26.4006
Garantir la crédibilité des règles en matière de protection du label suisse dans le contexte des chaînes de valeur mondiales
Texte déposé
Les chaînes de valeur étant de plus en plus fragmentées au niveau mondial, on peut douter fortement que les règles relatives à la protection du label suisse - surtout en ce qui concerne l’utilisation du drapeau suisse et de l’indication de provenance « Suisse » pour les produits industriels - soient encore à même de déployer la protection voulue à l’origine par le législateur.
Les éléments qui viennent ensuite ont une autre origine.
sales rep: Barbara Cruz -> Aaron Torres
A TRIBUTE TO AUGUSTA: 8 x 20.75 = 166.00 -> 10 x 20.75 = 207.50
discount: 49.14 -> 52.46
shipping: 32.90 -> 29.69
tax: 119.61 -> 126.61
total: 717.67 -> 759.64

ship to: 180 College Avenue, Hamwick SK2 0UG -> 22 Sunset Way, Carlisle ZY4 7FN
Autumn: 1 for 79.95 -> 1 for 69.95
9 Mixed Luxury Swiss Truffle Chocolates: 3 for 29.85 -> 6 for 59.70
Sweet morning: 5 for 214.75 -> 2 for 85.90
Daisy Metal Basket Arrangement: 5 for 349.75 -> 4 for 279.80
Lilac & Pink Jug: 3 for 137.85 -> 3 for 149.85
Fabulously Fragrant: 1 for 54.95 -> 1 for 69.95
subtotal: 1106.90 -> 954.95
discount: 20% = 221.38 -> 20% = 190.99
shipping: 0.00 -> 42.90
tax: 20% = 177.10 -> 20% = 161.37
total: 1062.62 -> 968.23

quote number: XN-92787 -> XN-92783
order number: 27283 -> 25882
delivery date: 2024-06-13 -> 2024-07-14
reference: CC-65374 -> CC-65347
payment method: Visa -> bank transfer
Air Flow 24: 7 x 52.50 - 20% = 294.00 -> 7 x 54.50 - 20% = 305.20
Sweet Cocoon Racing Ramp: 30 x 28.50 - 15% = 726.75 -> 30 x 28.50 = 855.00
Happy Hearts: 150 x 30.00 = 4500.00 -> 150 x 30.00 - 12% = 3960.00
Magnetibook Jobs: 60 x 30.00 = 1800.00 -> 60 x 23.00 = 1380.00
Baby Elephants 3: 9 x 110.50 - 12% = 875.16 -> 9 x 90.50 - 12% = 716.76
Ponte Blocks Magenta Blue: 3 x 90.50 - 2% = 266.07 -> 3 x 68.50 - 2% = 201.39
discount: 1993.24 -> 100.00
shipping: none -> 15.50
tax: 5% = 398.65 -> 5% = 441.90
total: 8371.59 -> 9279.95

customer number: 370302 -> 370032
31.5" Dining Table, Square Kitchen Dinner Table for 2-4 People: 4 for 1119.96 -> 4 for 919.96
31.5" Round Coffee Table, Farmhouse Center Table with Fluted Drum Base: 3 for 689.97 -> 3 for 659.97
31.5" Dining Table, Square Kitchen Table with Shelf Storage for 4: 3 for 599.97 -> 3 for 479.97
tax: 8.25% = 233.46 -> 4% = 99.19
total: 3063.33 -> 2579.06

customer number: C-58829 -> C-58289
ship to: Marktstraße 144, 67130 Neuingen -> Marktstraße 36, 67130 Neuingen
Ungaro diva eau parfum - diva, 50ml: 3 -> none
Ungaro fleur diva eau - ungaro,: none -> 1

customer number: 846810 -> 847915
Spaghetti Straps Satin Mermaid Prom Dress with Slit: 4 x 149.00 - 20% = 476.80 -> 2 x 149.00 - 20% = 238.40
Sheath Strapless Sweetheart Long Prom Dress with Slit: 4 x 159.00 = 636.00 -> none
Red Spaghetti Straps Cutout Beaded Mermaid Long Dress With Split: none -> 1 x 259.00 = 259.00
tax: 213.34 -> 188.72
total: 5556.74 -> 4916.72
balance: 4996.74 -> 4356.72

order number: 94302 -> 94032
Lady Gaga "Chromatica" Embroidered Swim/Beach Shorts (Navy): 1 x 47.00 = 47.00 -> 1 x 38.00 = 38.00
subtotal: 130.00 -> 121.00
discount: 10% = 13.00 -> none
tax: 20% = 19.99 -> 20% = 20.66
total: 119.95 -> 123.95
Le Conseil fédéral est prié d’indiquer :
si la réglementation en matière de protection du label suisse répond aux attentes des consommateurs et si elle apporte une transparence suffisante quant à la provenance ;
dans quelle mesure l’interprétation actuelle des critères (en particulier la règle des 60 % des coûts et la notion de « principales étapes de fabrication ») correspond aux attentes des consommateurs ;
les risques qui se posent pour la Suisse en tant que pôle économique en raison d’une dilution insidieuse de la marque « Suisse » ;
s’il serait approprié de durcir les exigences de transparence tout au long de la chaîne de valeur pour renforcer la crédibilité des règles relatives à la protection du label suisse ;
s’il faudrait adapter la définition légale de notions centrales telles que « étape significative de la fabrication ».
Développement
La protection de l’indication « Suisse » et du drapeau suisse constitue un élément fondamental de la crédibilité économique et de la compétitivité internationale de la Suisse en tant que pôle industriel.
Mais dans la pratique, on constate un écart toujours plus important entre la perception des consommateurs et la réalité de la conception dans les chaînes de valeur mondiales. Les produits industriels en particulier incitent à se demander dans quelle mesure l’interprétation actuelle des critères fixés par la loi respecte l’objectif de protection de la réglementation.
L’assouplissement des règles, dit « Lex ON », soulève des questions. L’IPI a autorisé la marque ON à apposer le drapeau suisse sur ses chaussures - pourtant fabriquées entièrement à l’étranger - à côté de la mention « Swiss engineering ». Cette décision conduit à une dilution de la marque « Suisse » et sème le doute quant à la crédibilité de cette dernière.
Ce précédent aura un effet d’entraînement : des entreprises pourront, pour quelques milliers de francs seulement, acheter une formule, concevoir un produit ou le développer pour ensuite le produire entièrement à l’étranger. Tout en prétendant fabriquer « suisse », elles n’auront plus besoin de site de production en Suisse et toute plus-value disparaîtra donc pour notre pays.